Verba

🐕 The Golden RAGtriever - with Leanovate extensions

Welcome to Verba: The Golden RAGtriever, an open-source application designed to offer an end-to-end, streamlined, and user-friendly interface for Retrieval-Augmented Generation (RAG) out of the box. In just a few easy steps, explore your datasets and extract insights with ease, either locally or through LLM providers such as OpenAI, Cohere, and HuggingFace.

pip install goldenverba

Verba
✨ Getting Started with Verba
🐍 Installing Python and Setting Up a Virtual Environment
- Installing Python
- Setting Up a Virtual Environment
🛠️ Quickstart: Build from Source with Leanovate extension
🔑 API Keys
- Weaviate
- OpenAI
- Cohere
- HuggingFace
  - Llama2
- Unstructured
- Github
- Confluence
🐳 Quickstart: Deploy with Docker
- Large Language Model (LLM) Costs
💾 Importing Your Data into Verba
🛠️ Project Architecture
💖 Open Source Contribution

🎯 What Is Verba?

Verba is more than just a tool—it's a personal assistant for querying and interacting with your data, either locally or deployed via cloud. Have questions about your documents? Need to cross-reference multiple data points? Want to gain insights from your existing knowledge base? Verba empowers you with the combined capabilities of Weaviate's context-aware database and the analytical power of Large Language Models (LLMs). Interact with your data through an intuitive chat interface that refines search results by using the ongoing conversation context to deliver even more accurate and relevant information.

⚙️ Under the Hood

Verba is engineered with Weaviate's cutting-edge Generative Search technology at its core, extracting relevant context from your pool of documents to resolve queries with precision. By utilizing the power of Large Language Models, Verba doesn't just search for answers—it understands and provides responses that are contextually rich and informed by the content of your documents, all through an intuitive user interface designed for simplicity and efficiency.

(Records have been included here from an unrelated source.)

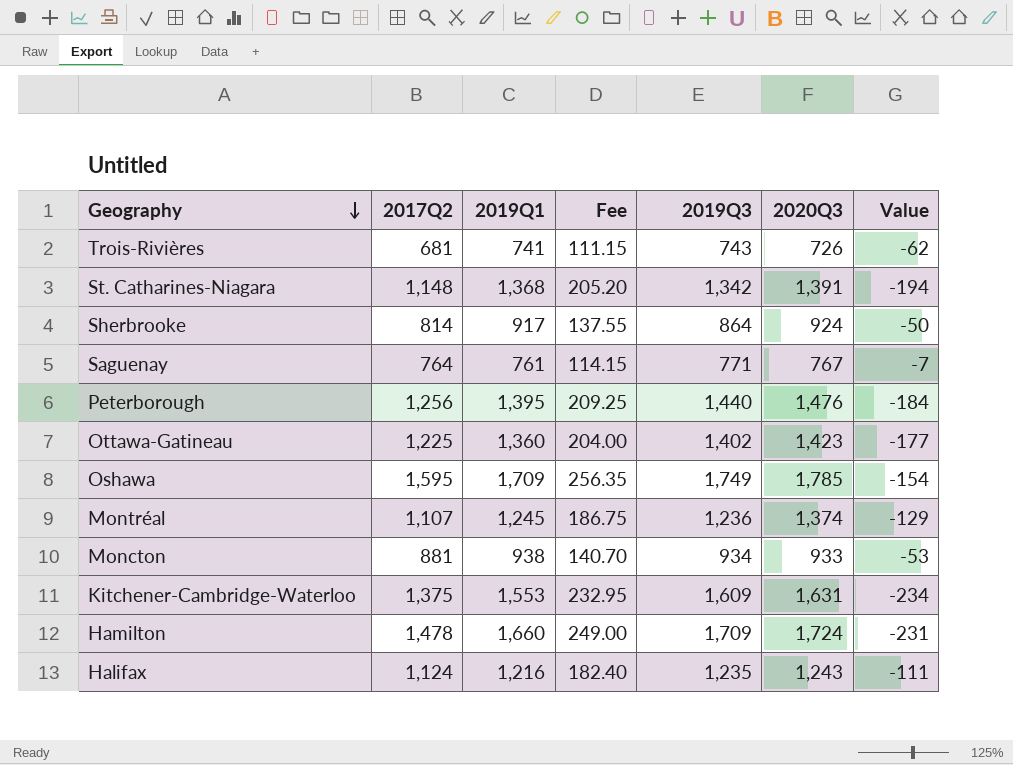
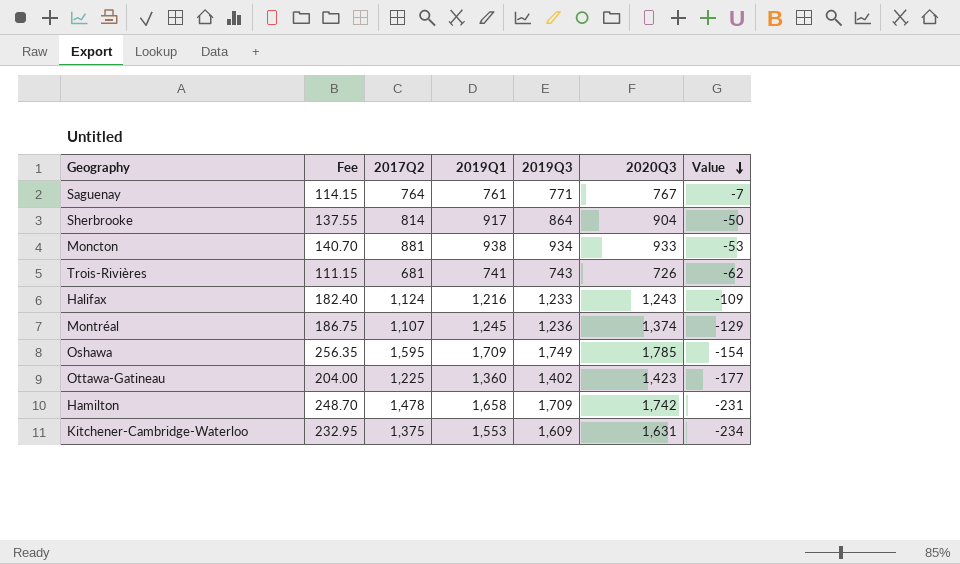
row order: Geography descending -> Value descending
column Fee | position: 4 -> 2
row St. Catharines-Niagara: 1,148 | 1,368 | 205.20 | 1,342 | 1,391 | -194 -> none
row Peterborough: 1,256 | 1,395 | 209.25 | 1,440 | 1,476 | -184 -> none
Sherbrooke | 2020Q3: 924 -> 904
Halifax | 2019Q3: 1,235 -> 1,233
Halifax | Value: -111 -> -109
Hamilton | Fee: 249.00 -> 248.70
Hamilton | 2019Q1: 1,660 -> 1,658
Hamilton | 2020Q3: 1,724 -> 1,742

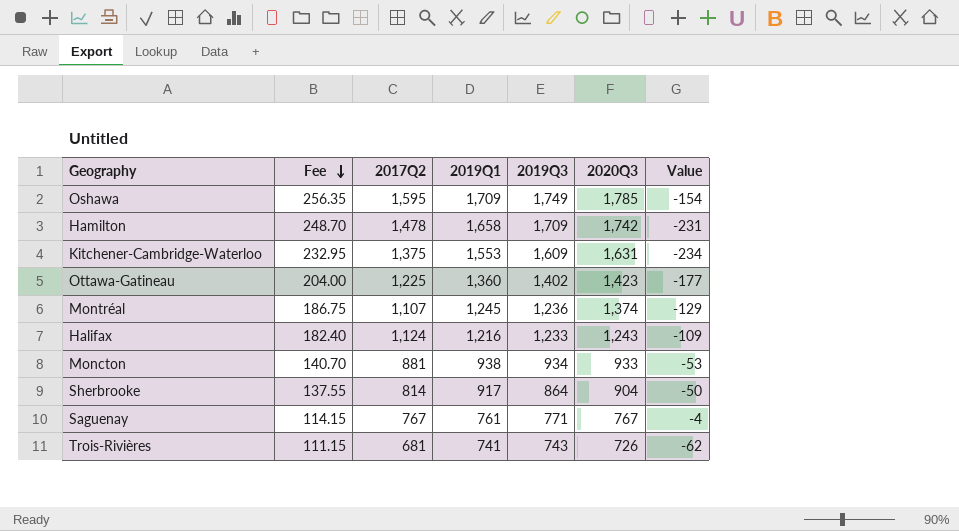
row order: Value descending -> Fee descending
Saguenay | 2017Q2: 764 -> 767
Saguenay | Value: -7 -> -4

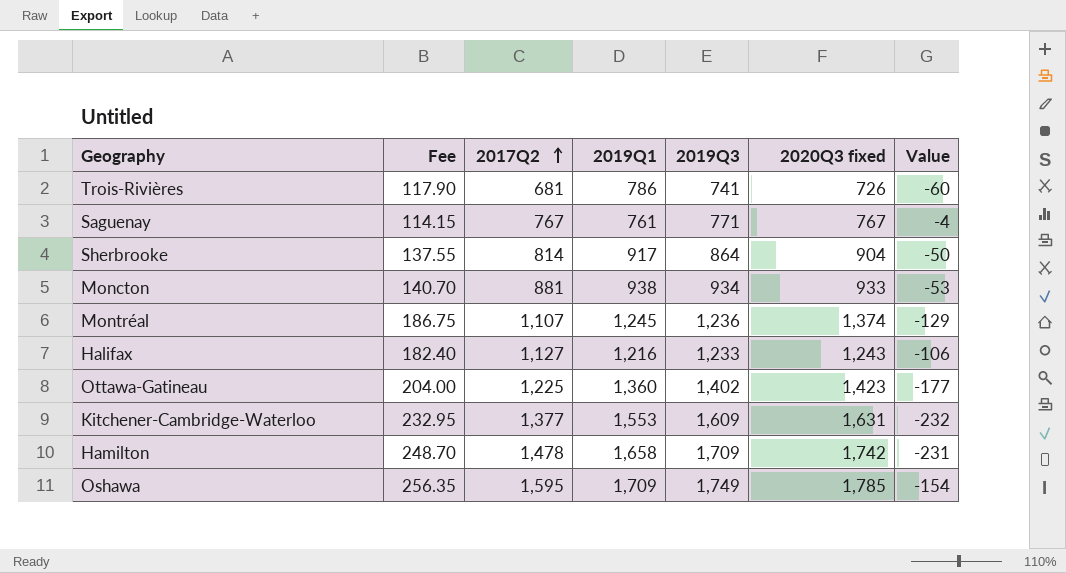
row order: Fee descending -> 2017Q2 ascending
column name: 2020Q3 -> 2020Q3 fixed
Trois-Rivières | Fee: 111.15 -> 117.90
Trois-Rivières | 2019Q1: 741 -> 786
Trois-Rivières | 2019Q3: 743 -> 741
Trois-Rivières | Value: -62 -> -60
Halifax | 2017Q2: 1,124 -> 1,127
Halifax | Value: -109 -> -106
Kitchener-Cambridge-Waterloo | 2017Q2: 1,375 -> 1,377
Kitchener-Cambridge-Waterloo | Value: -234 -> -232

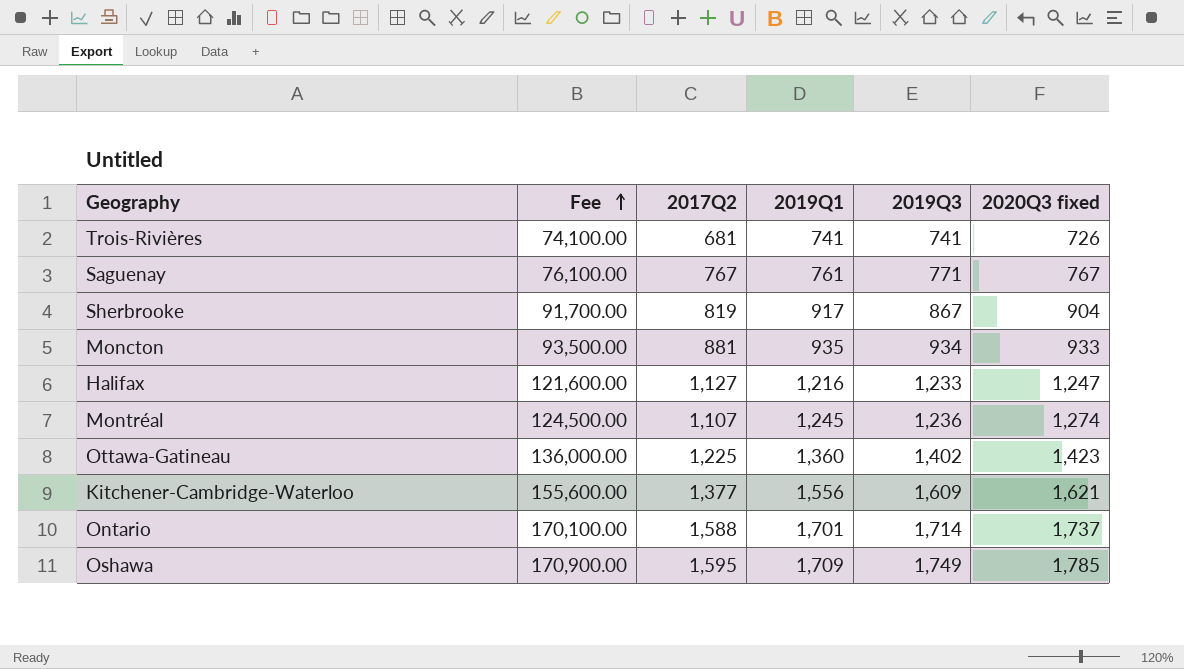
row order: 2017Q2 ascending -> Fee ascending
column Value | formula: [2017Q2] - [2019Q3] -> none
column Fee | formula: [2019Q1] * 0.15 -> [2019Q1] * 100
row Hamilton: 248.70 | 1,478 | 1,658 | 1,709 | 1,742 | -231 -> none
Trois-Rivières | 2019Q1: 786 -> 741
Sherbrooke | 2017Q2: 814 -> 819
Sherbrooke | 2019Q3: 864 -> 867
Moncton | 2019Q1: 938 -> 935
Halifax | 2020Q3 fixed: 1,243 -> 1,247
Montréal | 2020Q3 fixed: 1,374 -> 1,274
Kitchener-Cambridge-Waterloo | 2019Q1: 1,553 -> 1,556
Kitchener-Cambridge-Waterloo | 2020Q3 fixed: 1,631 -> 1,621
row Ontario: none -> 170,100.00 | 1,588 | 1,701 | 1,714 | 1,737

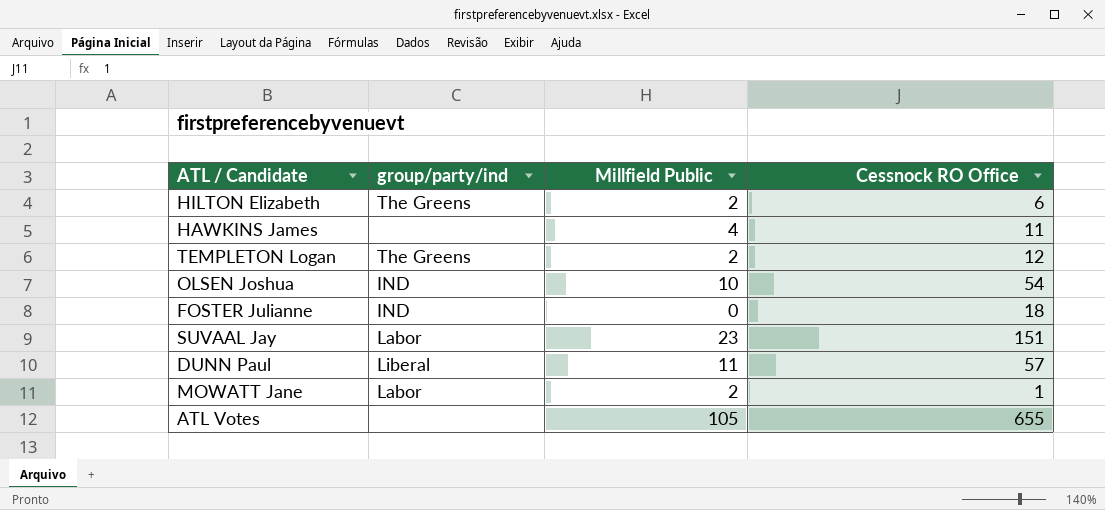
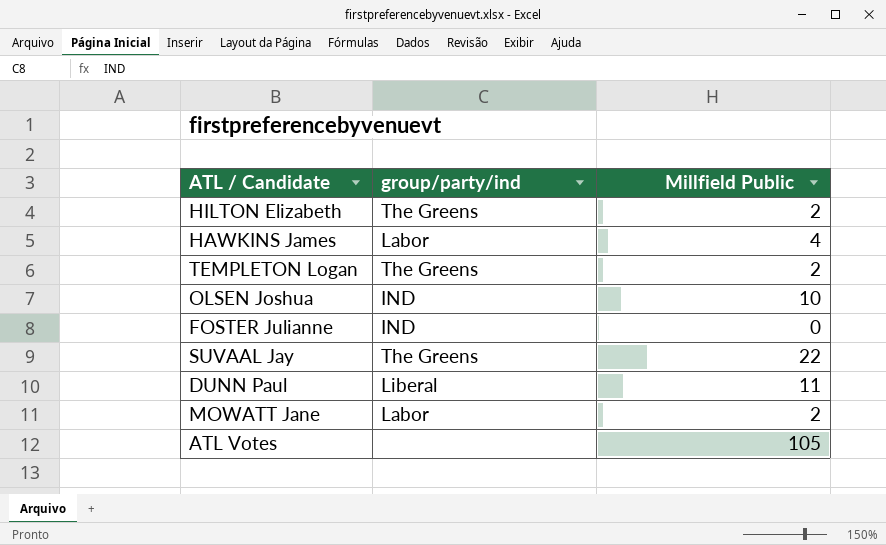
column Cessnock RO Office | position: 4 -> none
HAWKINS James | group/party/ind: none -> Labor
SUVAAL Jay | group/party/ind: Labor -> The Greens
SUVAAL Jay | Millfield Public: 23 -> 22

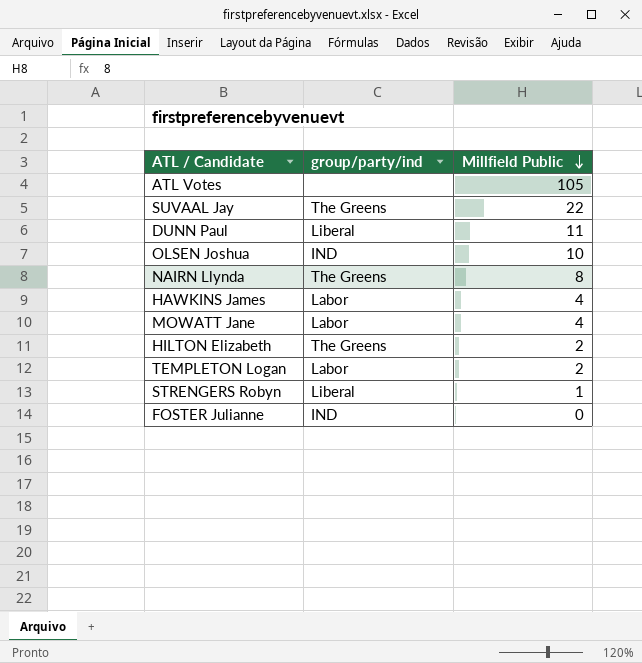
row order: none -> Millfield Public descending
row NAIRN Llynda: none -> The Greens | 8
MOWATT Jane | Millfield Public: 2 -> 4
TEMPLETON Logan | group/party/ind: The Greens -> Labor
row STRENGERS Robyn: none -> Liberal | 1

💡 Effortless Data Import with Weaviate

Verba offers seamless data import functionality through its frontend, supporting a diverse range of file types including .txt, .md, .pdf and more. Before feeding your data into Weaviate, Verba handles chunking and vectorization to optimize it for search and retrieval. Together with collaborative partners we support popular libraries such as HuggingFace, Haystack, Unstructured and many more!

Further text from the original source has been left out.